* TASK REQUIREMENTS
Search the records below for the word "пресеты" and show every line where it occurs.

* GIVEN INFORMATION

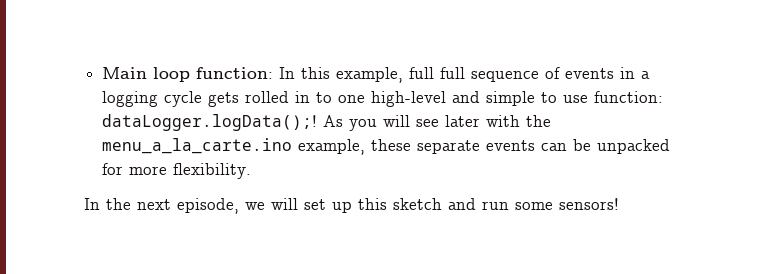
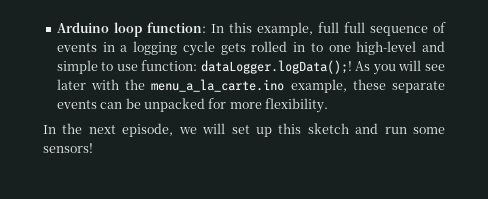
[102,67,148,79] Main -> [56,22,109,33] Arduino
==
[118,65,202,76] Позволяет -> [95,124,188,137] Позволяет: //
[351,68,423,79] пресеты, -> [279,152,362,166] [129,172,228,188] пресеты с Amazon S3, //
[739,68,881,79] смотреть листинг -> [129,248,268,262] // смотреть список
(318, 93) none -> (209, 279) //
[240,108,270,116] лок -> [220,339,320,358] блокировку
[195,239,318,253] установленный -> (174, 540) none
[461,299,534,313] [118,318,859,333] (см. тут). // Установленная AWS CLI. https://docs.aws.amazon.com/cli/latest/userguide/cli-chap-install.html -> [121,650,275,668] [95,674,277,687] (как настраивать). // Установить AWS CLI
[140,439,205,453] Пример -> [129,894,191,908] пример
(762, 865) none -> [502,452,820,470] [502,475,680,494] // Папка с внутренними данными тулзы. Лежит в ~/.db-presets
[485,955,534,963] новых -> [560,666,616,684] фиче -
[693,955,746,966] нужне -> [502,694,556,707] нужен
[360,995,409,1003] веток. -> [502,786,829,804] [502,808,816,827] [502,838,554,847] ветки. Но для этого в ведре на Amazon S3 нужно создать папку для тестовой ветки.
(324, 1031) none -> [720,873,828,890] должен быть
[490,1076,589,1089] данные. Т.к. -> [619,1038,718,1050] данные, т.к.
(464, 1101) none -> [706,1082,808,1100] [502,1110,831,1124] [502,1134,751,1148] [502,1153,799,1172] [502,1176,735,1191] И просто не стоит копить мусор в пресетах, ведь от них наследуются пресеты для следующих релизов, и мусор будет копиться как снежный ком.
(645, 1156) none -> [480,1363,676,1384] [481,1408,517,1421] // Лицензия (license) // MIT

* RESPONSE AREA
[351,68,423,79] пресеты, -> [279,152,362,166] [129,172,228,188] пресеты с Amazon S3, //
(464, 1101) none -> [706,1082,808,1100] [502,1110,831,1124] [502,1134,751,1148] [502,1153,799,1172] [502,1176,735,1191] И просто не стоит копить мусор в пресетах, ведь от них наследуются пресеты для следующих релизов, и мусор будет копиться как снежный ком.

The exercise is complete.